■ Exercise requirements:
Return all entries precisely as they stand, without the images.

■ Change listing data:
● ● ● ● ●

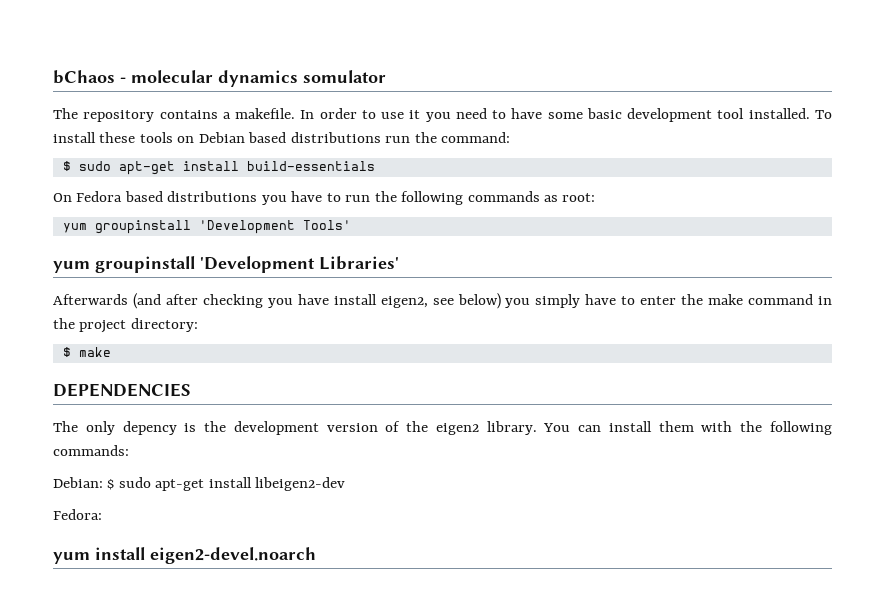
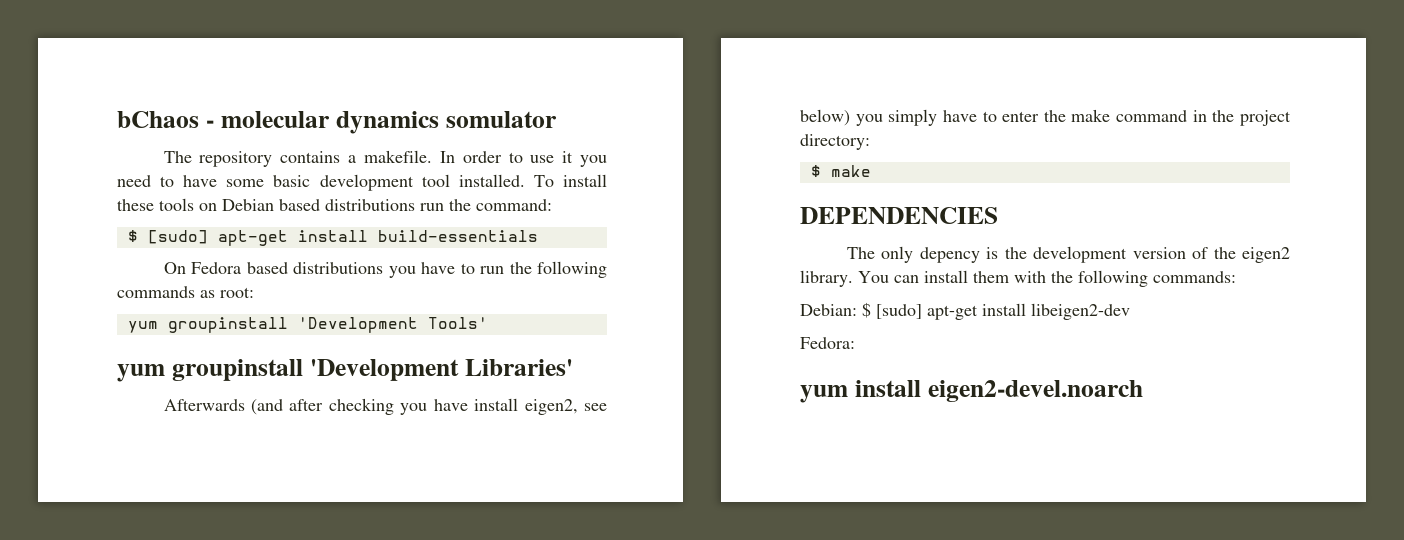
[78,161,111,171] sudo -> [147,230,208,244] [sudo]
[118,477,151,488] sudo -> [876,304,922,319] [sudo]

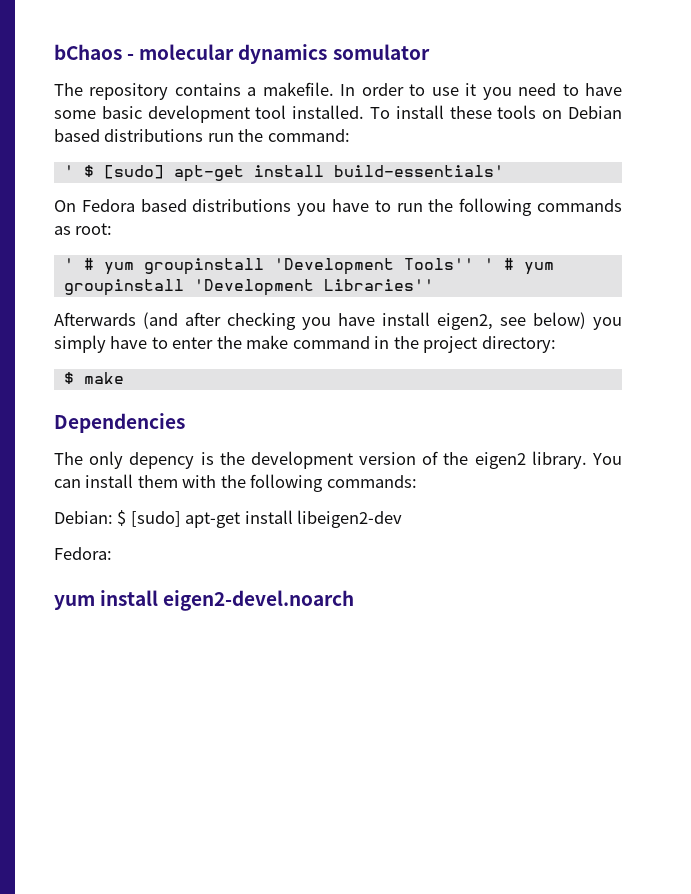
[127,230,538,246] $ [sudo] apt-get install build-essentials -> [63,165,504,182] ' $ [sudo] apt-get install build-essentials'
[127,317,488,333] [117,359,573,382] yum groupinstall 'Development Tools' // yum groupinstall 'Development Libraries' -> [63,258,554,275] [63,279,434,296] ' # yum groupinstall 'Development Tools'' ' # yum groupinstall 'Development Libraries''
[800,207,998,224] DEPENDENCIES -> [54,413,185,433] Dependencies

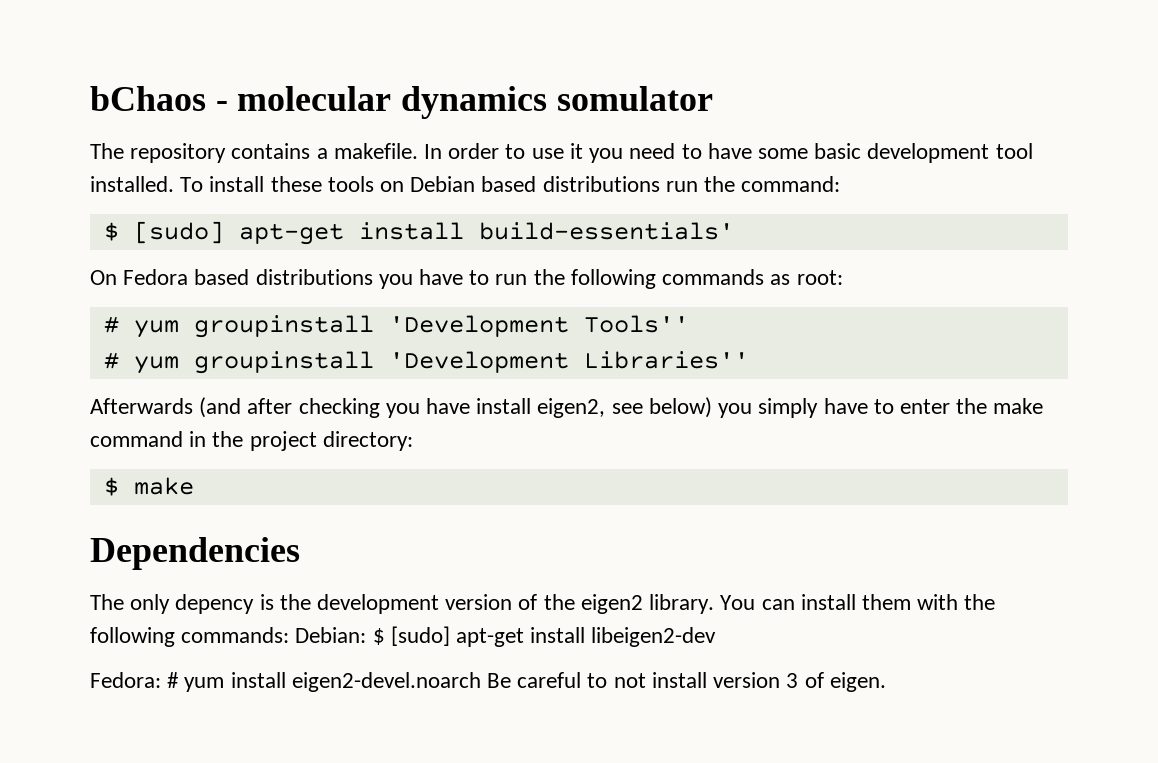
[63,165,74,177] ' -> (841, 184) none
[63,258,74,270] ' -> (843, 277) none
[483,258,494,270] ' -> (689, 324) //
(417, 481) // -> (290, 635) none
(112, 553) // -> [167,672,180,688] #
(355, 600) none -> [487,672,886,692] Be careful to not install version 3 of eigen.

● ● ● ● ●

■ Result:
[78,161,111,171] sudo -> [147,230,208,244] [sudo]
[118,477,151,488] sudo -> [876,304,922,319] [sudo]

[127,230,538,246] $ [sudo] apt-get install build-essentials -> [63,165,504,182] ' $ [sudo] apt-get install build-essentials'
[127,317,488,333] [117,359,573,382] yum groupinstall 'Development Tools' // yum groupinstall 'Development Libraries' -> [63,258,554,275] [63,279,434,296] ' # yum groupinstall 'Development Tools'' ' # yum groupinstall 'Development Libraries''
[800,207,998,224] DEPENDENCIES -> [54,413,185,433] Dependencies

[63,165,74,177] ' -> (841, 184) none
[63,258,74,270] ' -> (843, 277) none
[483,258,494,270] ' -> (689, 324) //
(417, 481) // -> (290, 635) none
(112, 553) // -> [167,672,180,688] #
(355, 600) none -> [487,672,886,692] Be careful to not install version 3 of eigen.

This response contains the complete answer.